The documentation is not accurate here.

The parser uses anything that _potentially_ looks like the beginning of
another element to calculate paragraph boundaries
(`org-element-paragraph-separate'). ":end:" is potentially a drawer and
thus ends the preceding paragraph.

Later, ":end:" line is parsed as a new structural element using
`org-element-drawer-parser'. The drawer parser detects that there is no
closing :end: line and thus falls back to paragraph parsing:

(defun org-element-drawer-parser (limit affiliated)
...
	;; Incomplete drawer: parse it as a paragraph.
	(org-element-paragraph-parser limit affiliated)

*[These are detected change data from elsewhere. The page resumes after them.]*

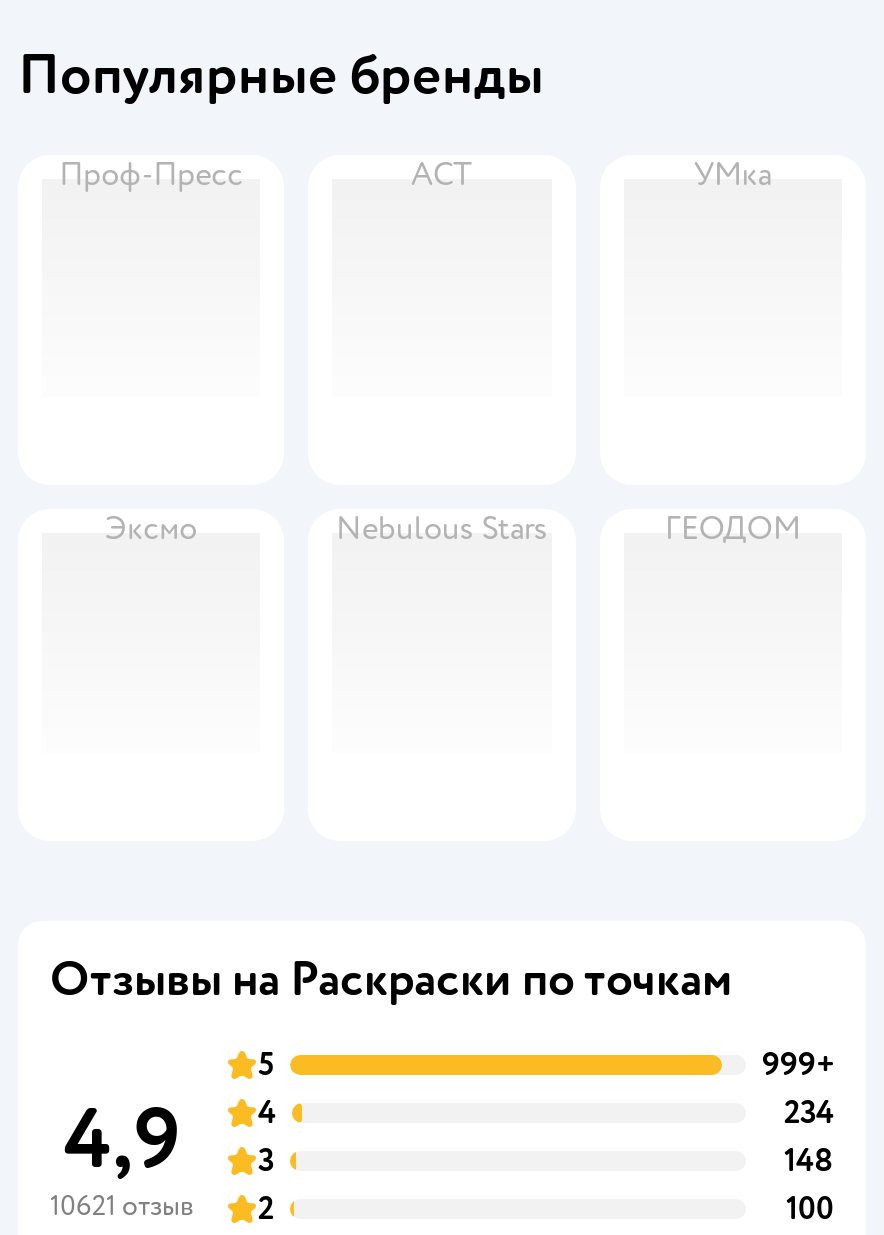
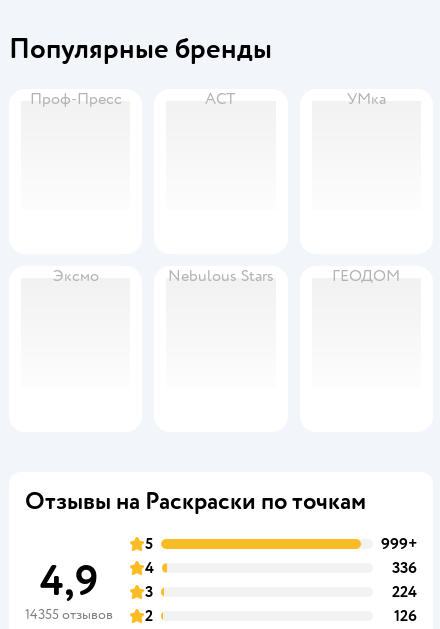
- 234
+ 336

- 148
+ 224

- 10621 отзыв 2
+ 14355 отзывов 2

- 100
+ 126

The same logic applies to a number of other incomplete elements.

The reason behind the current logic and not re-parsing the preceding
paragraph when we encounter incomplete drawer/block/etc is that Org
parser is written to do a single pass - we never re-parse already parsed
parts. Doing things otherwise, while could solve certain non-intuitive
behaviors, would be problematic performance-wise.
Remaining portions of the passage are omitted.